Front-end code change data

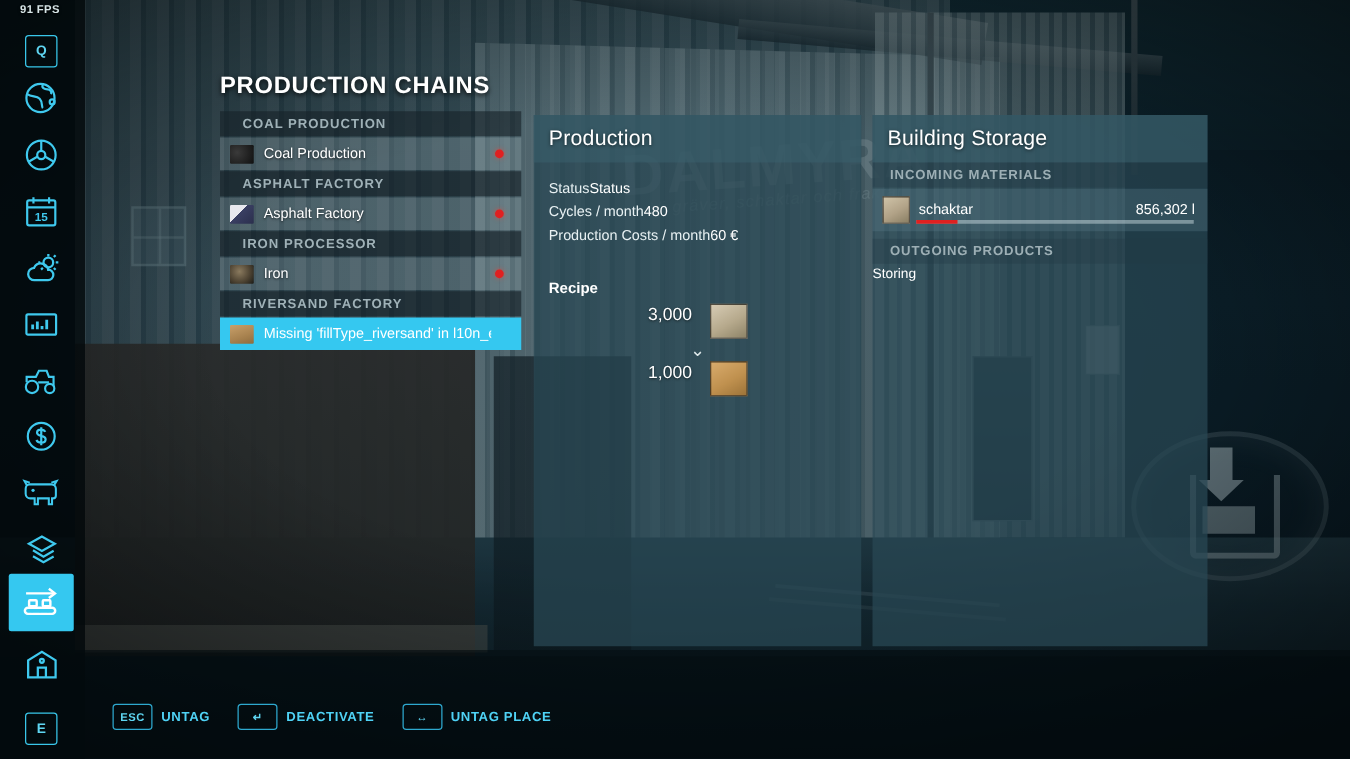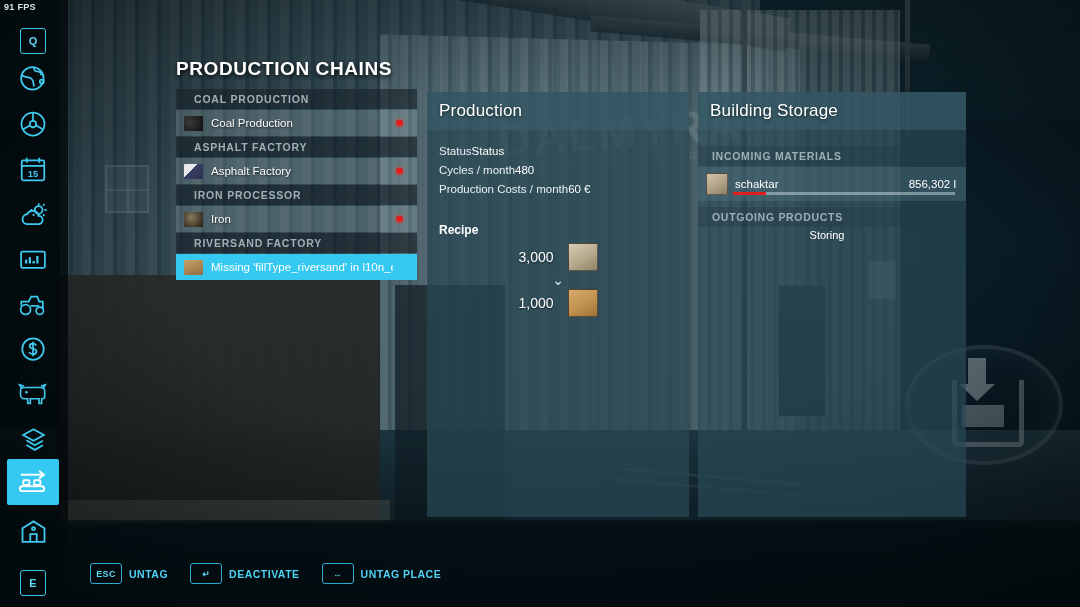--- a/index.html
+++ b/index.html
@@ -78,21 +78,21 @@
   .unload-tray{position:absolute;left:952px;top:380px;width:62px;height:62px;
      border:5px solid rgba(214,230,234,.5);border-top:none;border-radius:0 0 5px 5px;}
   .unload-arrow{position:absolute;left:968px;top:358px;width:18px;height:26px;
      background:rgba(214,230,234,.65);}
   .unload-arrow:after{content:"";position:absolute;left:-9px;top:26px;
      border-left:18px solid transparent;border-right:18px solid transparent;
      border-top:17px solid rgba(214,230,234,.65);}
   .unload-bar{position:absolute;left:962px;top:405px;width:42px;height:22px;background:rgba(214,230,234,.55);}
 
   
-  .fps{position:absolute;left:4px;top:2px;font-size:9px;color:#d6e4e6;font-weight:bold;
+  .fps{position:absolute;left:16px;top:2px;font-size:9px;color:#d6e4e6;font-weight:bold;
        letter-spacing:.3px;font-family:"Liberation Sans",sans-serif;text-shadow:0 1px 2px #000;}
 
   
   .sidebar{position:absolute;left:0;top:0;width:68px;height:607px;}
   .side-btn{position:absolute;left:7px;width:52px;height:46px;display:flex;align-items:center;justify-content:center;}
   .side-btn svg{display:block;}
   .side-btn.active{background:#35c8f0;border-radius:2px;}
   .keycap{width:24px;height:24px;border:1.5px solid #39c7ea;border-radius:3px;
      display:flex;align-items:center;justify-content:center;font-size:11px;color:#5fd6f2;font-weight:bold;}
 
@@ -124,41 +124,41 @@
   .panel-title{font-size:17px;color:#ffffff;letter-spacing:.2px;text-shadow:0 1px 3px rgba(0,0,0,.6);}
 
   
   #prod{left:427px;top:92px;width:262px;height:425px;}
   .kv{display:flex;justify-content:flex-start;align-items:center;
       padding:0 12px;height:19px;font-size:11.5px;color:#e8f1f3;}
   .kv .k{color:#e8f1f3;}
   .kv .v{color:#ffffff;}
   .reciplbl{padding:0 12px;margin-top:25px;font-size:12px;font-weight:bold;color:#ffffff;}
   .recipe{margin-top:6px;display:flex;flex-direction:column;align-items:center;}
-  .rec-line{display:flex;align-items:center;gap:12px;}
+  .rec-line{display:flex;gap:12px;}
   .rec-num{font-size:14px;color:#ffffff;text-shadow:0 1px 2px rgba(0,0,0,.6);}
   .rec-ic{width:28px;height:26px;margin-left:2px;border:1px solid rgba(20,20,20,.6);}
   .rec-ic.in{background:linear-gradient(150deg,#d6cbb4,#b6a98c 55%,#8e8468);}
   .rec-ic.out{background:linear-gradient(150deg,#d8ab6c,#c0914f 55%,#9d7439);}
   .chev{color:#dfe9eb;font-size:14px;line-height:14px;margin:2px 0 2px 0;}
 
   
   #store{left:698px;top:92px;width:268px;height:425px;}
   .sec{height:20px;background:rgba(34,58,68,.35);display:flex;align-items:center;
      padding-left:14px;font-size:10.5px;font-weight:bold;color:#9dafb5;letter-spacing:.7px;}
   .srow{position:relative;height:34px;background:rgba(96,134,148,.28);
      display:flex;align-items:center;padding:0 10px 0 8px;margin-top:1px;}
   .srow-ic{width:20px;height:20px;flex:0 0 auto;margin-right:7px;border:1px solid rgba(20,20,20,.55);}
   .srow-ic.sand1{background:linear-gradient(150deg,#cfc3a8,#b1a287 55%,#8a7f64);}
   .srow-ic.sand2{background:linear-gradient(150deg,#d8ab6c,#bd8f4e 55%,#9c7438);}
   .srow-name{font-size:11.5px;color:#ffffff;}
   .srow-amt{margin-left:auto;font-size:11.5px;color:#ffffff;}
   .bar{position:absolute;left:35px;bottom:6px;width:222px;height:3px;background:rgba(215,230,234,.45);}
   .bar .fill{height:100%;}
-  .statusline{text-align:center;padding:2px 10px 0 0;font-size:11px;color:#ffffff;}
+  .statusline{text-align:left;padding:2px 10px 0 0;font-size:11px;color:#ffffff;}
 
   
   .help{position:absolute;left:90px;top:563px;display:flex;align-items:center;gap:22px;}
   .hitem{display:flex;align-items:center;gap:7px;}
   .hkey{min-width:22px;height:19px;padding:0 4px;border:1.4px solid #2ea9cf;border-radius:3px;
      display:flex;align-items:center;justify-content:center;
      font-size:9px;font-weight:bold;color:#5fd6f2;letter-spacing:.3px;}
   .hlbl{font-size:10.5px;font-weight:bold;color:#4fd2f5;letter-spacing:.5px;}
 </style>
 </head>
@@ -372,21 +372,21 @@
         <span class="rec-ic out"></span>
       </div>
     </div>
   </div>
 
   <div class="panel" id="store">
     <div class="panel-head">
       <div class="panel-title">Building Storage</div>
     </div>
 
-    <div class="sec" style="margin-top:16px;">INCOMING MATERIALS</div>
+    <div class="sec" style="margin-top:0;">INCOMING MATERIALS</div>
     <div class="srow">
       <div class="srow-ic sand1"></div>
       <div class="srow-name">schaktar</div>
       <div class="srow-amt">856,302 l</div>
       <div class="bar">
         <div class="fill" id="fill-in" style="width: 15%; background: rgb(224, 32, 32);"></div>
       </div>
     </div>
 
     <div class="sec" style="margin-top:6px;">OUTGOING PRODUCTS</div>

**Exercise instructions**
Each record must appear again exactly as written above, without its pictures.

**Your solution**
--- a/index.html
+++ b/index.html
@@ -78,21 +78,21 @@
   .unload-tray{position:absolute;left:952px;top:380px;width:62px;height:62px;
      border:5px solid rgba(214,230,234,.5);border-top:none;border-radius:0 0 5px 5px;}
   .unload-arrow{position:absolute;left:968px;top:358px;width:18px;height:26px;
      background:rgba(214,230,234,.65);}
   .unload-arrow:after{content:"";position:absolute;left:-9px;top:26px;
      border-left:18px solid transparent;border-right:18px solid transparent;
      border-top:17px solid rgba(214,230,234,.65);}
   .unload-bar{position:absolute;left:962px;top:405px;width:42px;height:22px;background:rgba(214,230,234,.55);}
 
   
-  .fps{position:absolute;left:4px;top:2px;font-size:9px;color:#d6e4e6;font-weight:bold;
+  .fps{position:absolute;left:16px;top:2px;font-size:9px;color:#d6e4e6;font-weight:bold;
        letter-spacing:.3px;font-family:"Liberation Sans",sans-serif;text-shadow:0 1px 2px #000;}
 
   
   .sidebar{position:absolute;left:0;top:0;width:68px;height:607px;}
   .side-btn{position:absolute;left:7px;width:52px;height:46px;display:flex;align-items:center;justify-content:center;}
   .side-btn svg{display:block;}
   .side-btn.active{background:#35c8f0;border-radius:2px;}
   .keycap{width:24px;height:24px;border:1.5px solid #39c7ea;border-radius:3px;
      display:flex;align-items:center;justify-content:center;font-size:11px;color:#5fd6f2;font-weight:bold;}
 
@@ -124,41 +124,41 @@
   .panel-title{font-size:17px;color:#ffffff;letter-spacing:.2px;text-shadow:0 1px 3px rgba(0,0,0,.6);}
 
   
   #prod{left:427px;top:92px;width:262px;height:425px;}
   .kv{display:flex;justify-content:flex-start;align-items:center;
       padding:0 12px;height:19px;font-size:11.5px;color:#e8f1f3;}
   .kv .k{color:#e8f1f3;}
   .kv .v{color:#ffffff;}
   .reciplbl{padding:0 12px;margin-top:25px;font-size:12px;font-weight:bold;color:#ffffff;}
   .recipe{margin-top:6px;display:flex;flex-direction:column;align-items:center;}
-  .rec-line{display:flex;align-items:center;gap:12px;}
+  .rec-line{display:flex;gap:12px;}
   .rec-num{font-size:14px;color:#ffffff;text-shadow:0 1px 2px rgba(0,0,0,.6);}
   .rec-ic{width:28px;height:26px;margin-left:2px;border:1px solid rgba(20,20,20,.6);}
   .rec-ic.in{background:linear-gradient(150deg,#d6cbb4,#b6a98c 55%,#8e8468);}
   .rec-ic.out{background:linear-gradient(150deg,#d8ab6c,#c0914f 55%,#9d7439);}
   .chev{color:#dfe9eb;font-size:14px;line-height:14px;margin:2px 0 2px 0;}
 
   
   #store{left:698px;top:92px;width:268px;height:425px;}
   .sec{height:20px;background:rgba(34,58,68,.35);display:flex;align-items:center;
      padding-left:14px;font-size:10.5px;font-weight:bold;color:#9dafb5;letter-spacing:.7px;}
   .srow{position:relative;height:34px;background:rgba(96,134,148,.28);
      display:flex;align-items:center;padding:0 10px 0 8px;margin-top:1px;}
   .srow-ic{width:20px;height:20px;flex:0 0 auto;margin-right:7px;border:1px solid rgba(20,20,20,.55);}
   .srow-ic.sand1{background:linear-gradient(150deg,#cfc3a8,#b1a287 55%,#8a7f64);}
   .srow-ic.sand2{background:linear-gradient(150deg,#d8ab6c,#bd8f4e 55%,#9c7438);}
   .srow-name{font-size:11.5px;color:#ffffff;}
   .srow-amt{margin-left:auto;font-size:11.5px;color:#ffffff;}
   .bar{position:absolute;left:35px;bottom:6px;width:222px;height:3px;background:rgba(215,230,234,.45);}
   .bar .fill{height:100%;}
-  .statusline{text-align:center;padding:2px 10px 0 0;font-size:11px;color:#ffffff;}
+  .statusline{text-align:left;padding:2px 10px 0 0;font-size:11px;color:#ffffff;}
 
   
   .help{position:absolute;left:90px;top:563px;display:flex;align-items:center;gap:22px;}
   .hitem{display:flex;align-items:center;gap:7px;}
   .hkey{min-width:22px;height:19px;padding:0 4px;border:1.4px solid #2ea9cf;border-radius:3px;
      display:flex;align-items:center;justify-content:center;
      font-size:9px;font-weight:bold;color:#5fd6f2;letter-spacing:.3px;}
   .hlbl{font-size:10.5px;font-weight:bold;color:#4fd2f5;letter-spacing:.5px;}
 </style>
 </head>
@@ -372,21 +372,21 @@
         <span class="rec-ic out"></span>
       </div>
     </div>
   </div>
 
   <div class="panel" id="store">
     <div class="panel-head">
       <div class="panel-title">Building Storage</div>
     </div>
 
-    <div class="sec" style="margin-top:16px;">INCOMING MATERIALS</div>
+    <div class="sec" style="margin-top:0;">INCOMING MATERIALS</div>
     <div class="srow">
       <div class="srow-ic sand1"></div>
       <div class="srow-name">schaktar</div>
       <div class="srow-amt">856,302 l</div>
       <div class="bar">
         <div class="fill" id="fill-in" style="width: 15%; background: rgb(224, 32, 32);"></div>
       </div>
     </div>
 
     <div class="sec" style="margin-top:6px;">OUTGOING PRODUCTS</div>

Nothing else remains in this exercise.